____ Records for this task
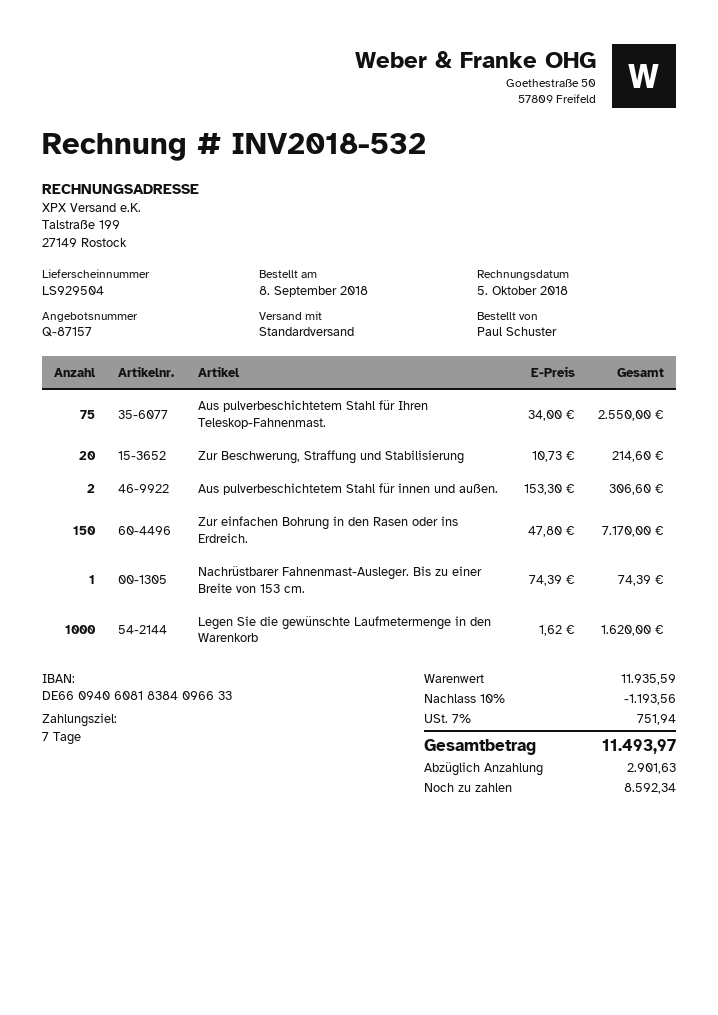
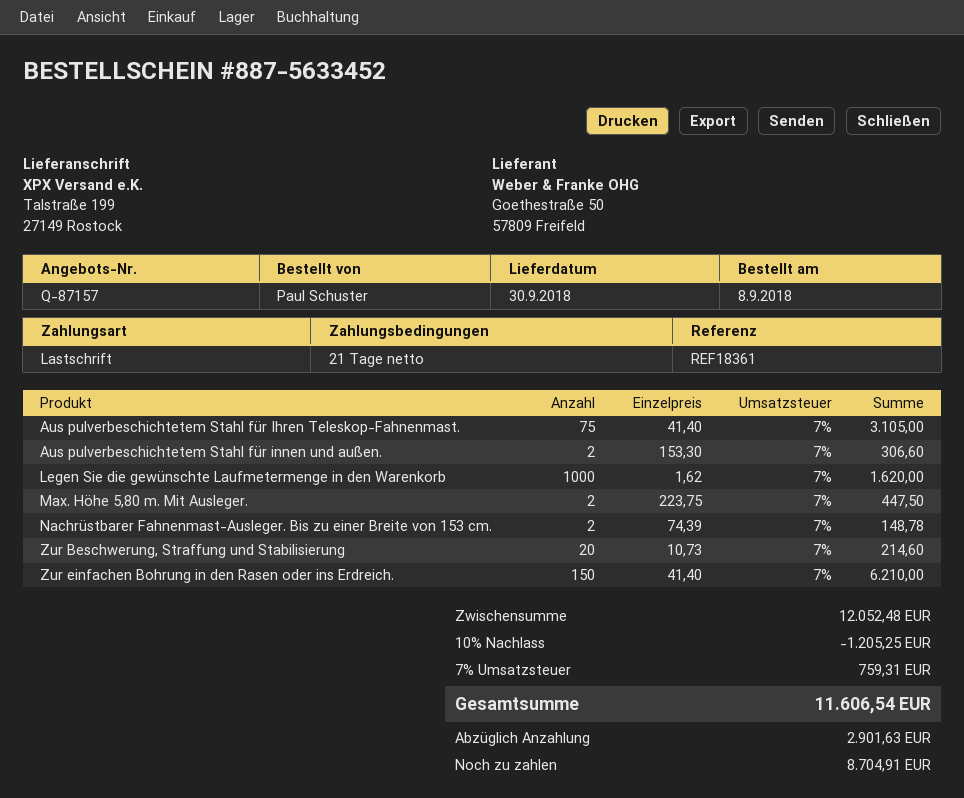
payment terms: 7 days -> 21 days
Aus pulverbeschichtetem Stahl für Ihren Teleskop-Fahnenmast.: 75 x 34.00 = 2550.00 -> 75 x 41.40 = 3105.00
Zur einfachen Bohrung in den Rasen oder ins Erdreich.: 150 x 47.80 = 7170.00 -> 150 x 41.40 = 6210.00
Nachrüstbarer Fahnenmast-Ausleger. Bis zu einer Breite von 153 cm.: 1 x 74.39 = 74.39 -> 2 x 74.39 = 148.78
Max. Höhe 5,80 m. Mit Ausleger.: none -> 2 x 223.75 = 447.50
subtotal: 11935.59 -> 12052.48
discount: 10% = 1193.56 -> 10% = 1205.25
tax: 7% = 751.94 -> 7% = 759.31
total: 11493.97 -> 11606.54
balance: 8592.34 -> 8704.91

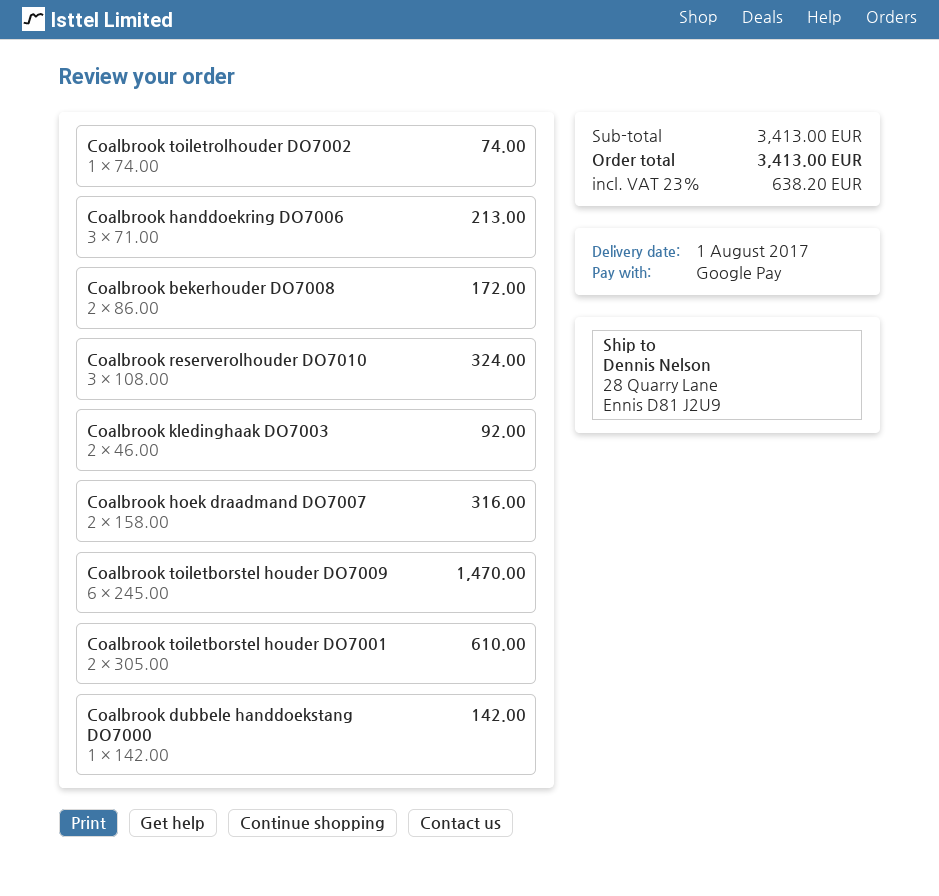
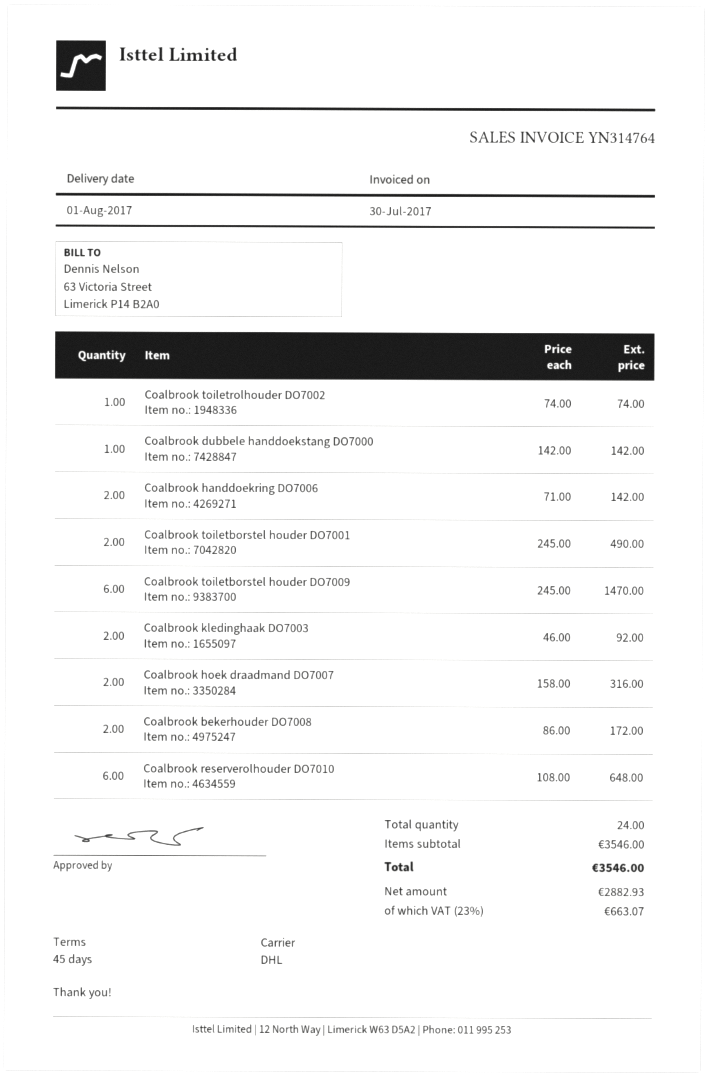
Coalbrook handdoekring DO7006: 3 x 71.00 = 213.00 -> 2 x 71.00 = 142.00
Coalbrook reserverolhouder DO7010: 3 x 108.00 = 324.00 -> 6 x 108.00 = 648.00
Coalbrook toiletborstel houder DO7001: 2 x 305.00 = 610.00 -> 2 x 245.00 = 490.00
subtotal: 3413.00 -> 3546.00
tax: 23% = 638.20 -> 23% = 663.07
total: 3413.00 -> 3546.00

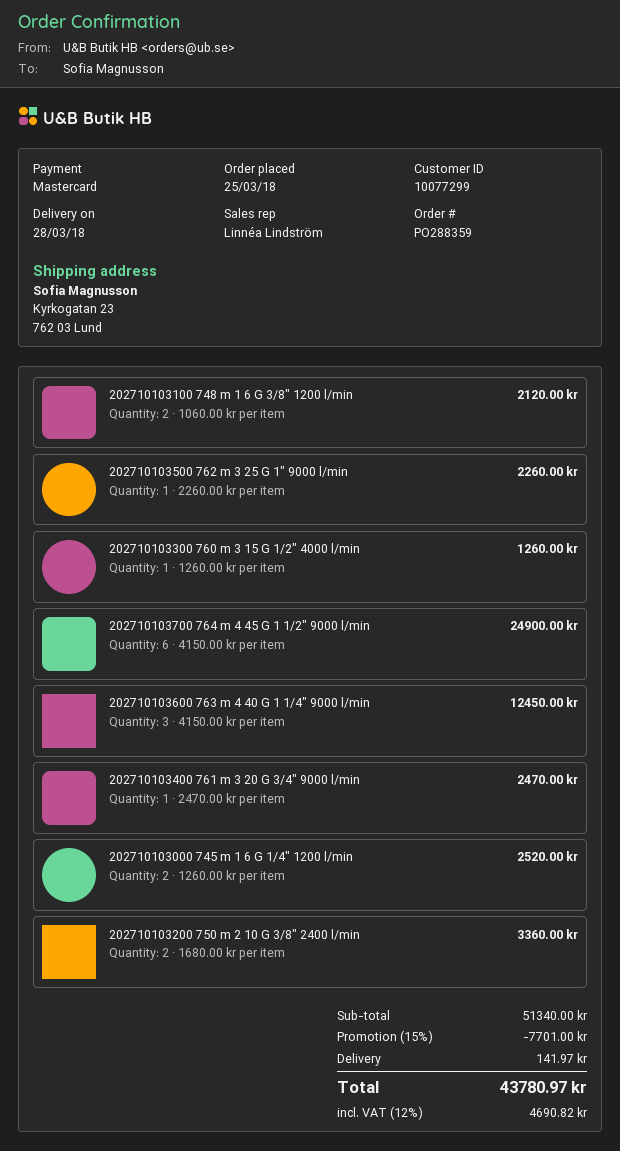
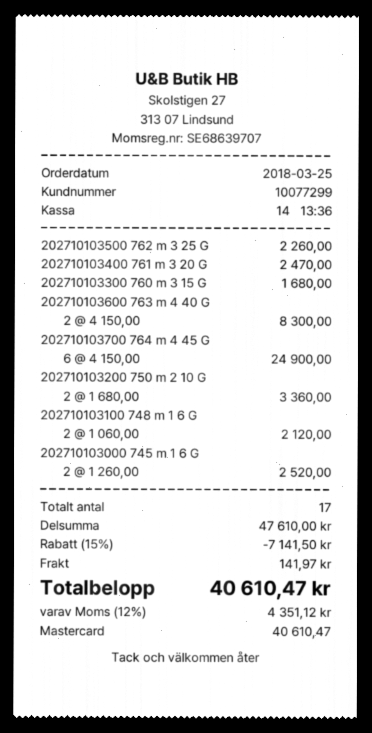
202710103300 760 m 3 15 G 1/2" 4000 l/min: 1 x 1260.00 = 1260.00 -> 1 x 1680.00 = 1680.00
202710103600 763 m 4 40 G 1 1/4" 9000 l/min: 3 x 4150.00 = 12450.00 -> 2 x 4150.00 = 8300.00
subtotal: 51340.00 -> 47610.00
discount: 15% = 7701.00 -> 15% = 7141.50
tax: 12% = 4690.82 -> 12% = 4351.12
total: 43780.97 -> 40610.47

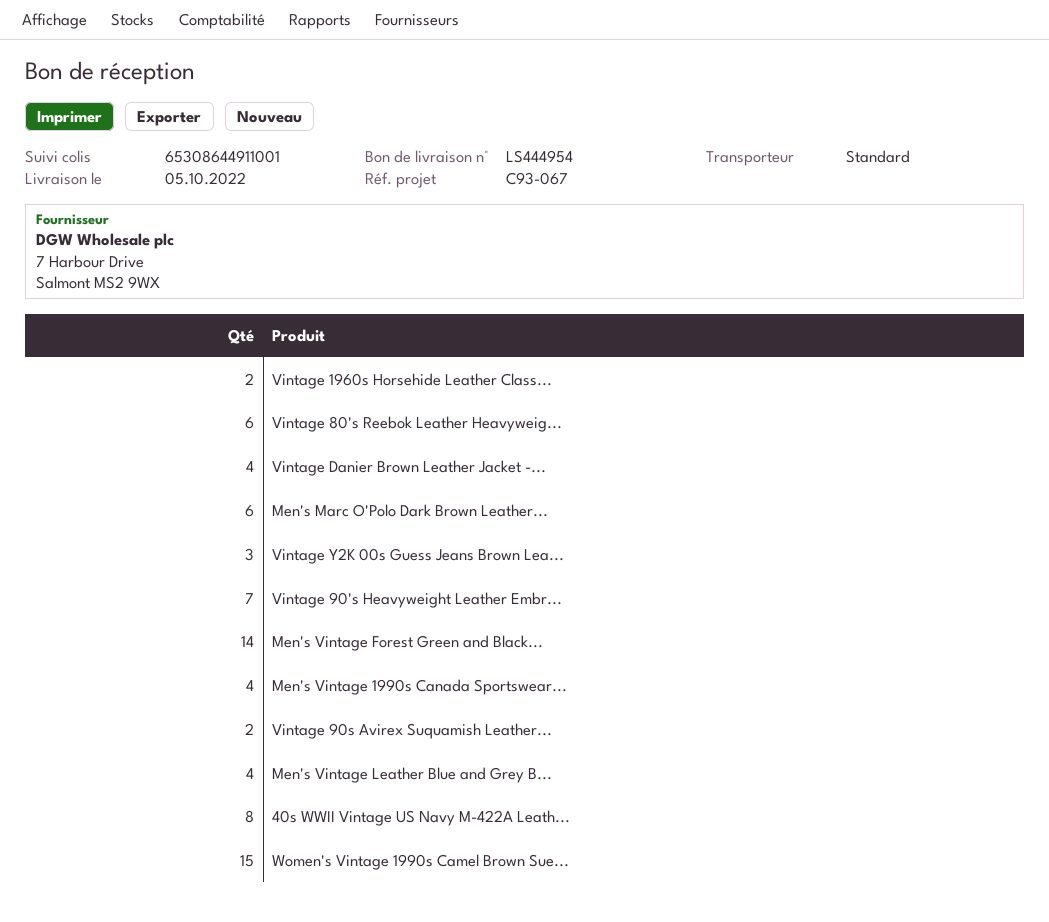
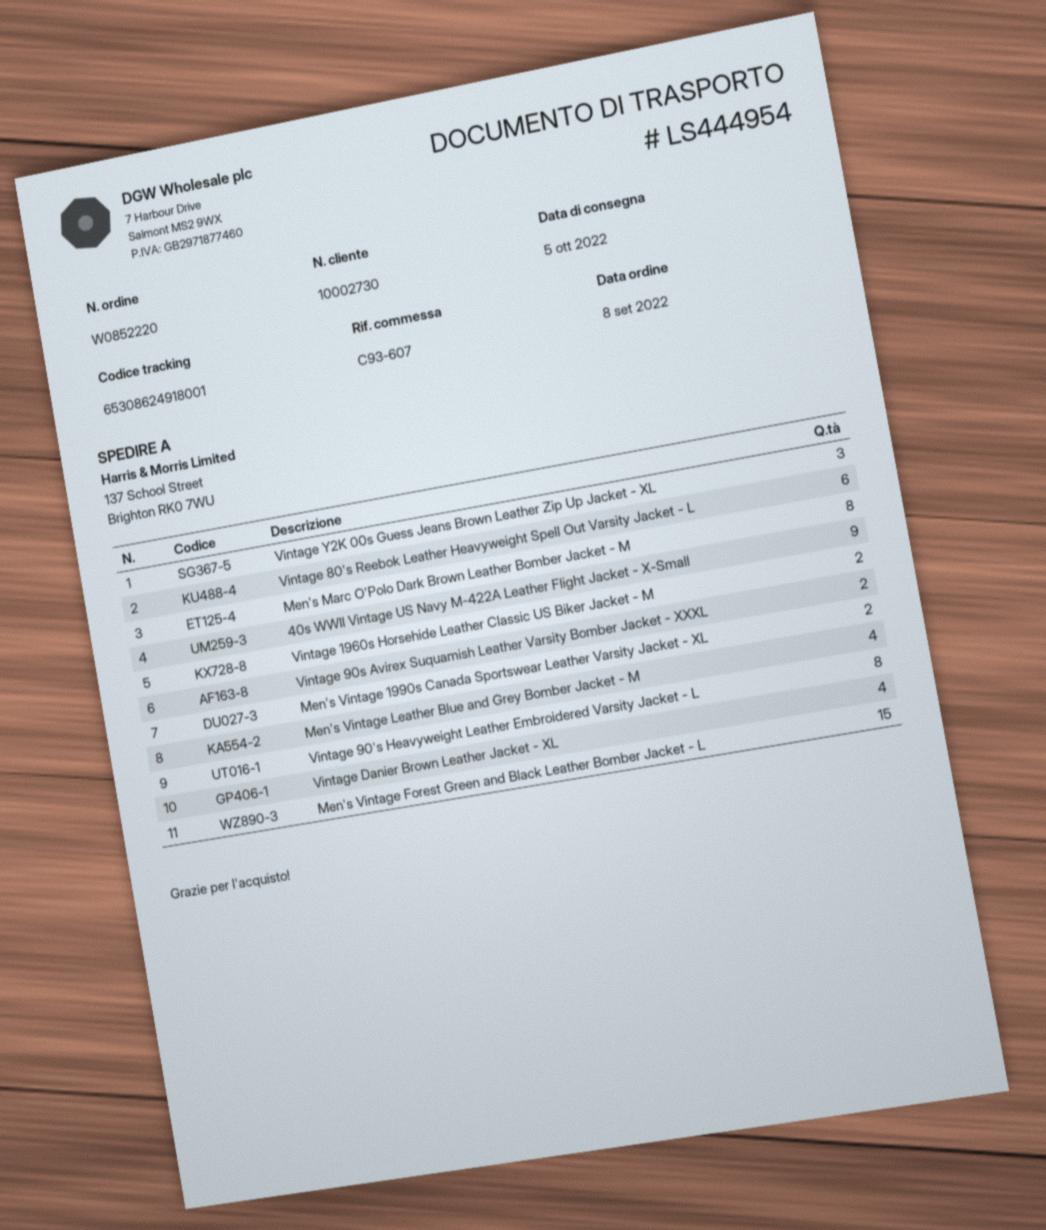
reference: C93-067 -> C93-607
tracking number: 65308644911001 -> 65308624918001
Men's Marc O'Polo Dark Brown Leather...: 6 -> 8
Vintage 90's Heavyweight Leather Embr...: 7 -> 8
Men's Vintage Forest Green and Black...: 14 -> 15
Men's Vintage 1990s Canada Sportswear...: 4 -> 2
40s WWII Vintage US Navy M-422A Leath...: 8 -> 9
Women's Vintage 1990s Camel Brown Sue...: 15 -> none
________
## What the exercise asks
An exact copy of every line above, minus the pictures, is the required output.

## Your solution
payment terms: 7 days -> 21 days
Aus pulverbeschichtetem Stahl für Ihren Teleskop-Fahnenmast.: 75 x 34.00 = 2550.00 -> 75 x 41.40 = 3105.00
Zur einfachen Bohrung in den Rasen oder ins Erdreich.: 150 x 47.80 = 7170.00 -> 150 x 41.40 = 6210.00
Nachrüstbarer Fahnenmast-Ausleger. Bis zu einer Breite von 153 cm.: 1 x 74.39 = 74.39 -> 2 x 74.39 = 148.78
Max. Höhe 5,80 m. Mit Ausleger.: none -> 2 x 223.75 = 447.50
subtotal: 11935.59 -> 12052.48
discount: 10% = 1193.56 -> 10% = 1205.25
tax: 7% = 751.94 -> 7% = 759.31
total: 11493.97 -> 11606.54
balance: 8592.34 -> 8704.91

Coalbrook handdoekring DO7006: 3 x 71.00 = 213.00 -> 2 x 71.00 = 142.00
Coalbrook reserverolhouder DO7010: 3 x 108.00 = 324.00 -> 6 x 108.00 = 648.00
Coalbrook toiletborstel houder DO7001: 2 x 305.00 = 610.00 -> 2 x 245.00 = 490.00
subtotal: 3413.00 -> 3546.00
tax: 23% = 638.20 -> 23% = 663.07
total: 3413.00 -> 3546.00

202710103300 760 m 3 15 G 1/2" 4000 l/min: 1 x 1260.00 = 1260.00 -> 1 x 1680.00 = 1680.00
202710103600 763 m 4 40 G 1 1/4" 9000 l/min: 3 x 4150.00 = 12450.00 -> 2 x 4150.00 = 8300.00
subtotal: 51340.00 -> 47610.00
discount: 15% = 7701.00 -> 15% = 7141.50
tax: 12% = 4690.82 -> 12% = 4351.12
total: 43780.97 -> 40610.47

reference: C93-067 -> C93-607
tracking number: 65308644911001 -> 65308624918001
Men's Marc O'Polo Dark Brown Leather...: 6 -> 8
Vintage 90's Heavyweight Leather Embr...: 7 -> 8
Men's Vintage Forest Green and Black...: 14 -> 15
Men's Vintage 1990s Canada Sportswear...: 4 -> 2
40s WWII Vintage US Navy M-422A Leath...: 8 -> 9
Women's Vintage 1990s Camel Brown Sue...: 15 -> none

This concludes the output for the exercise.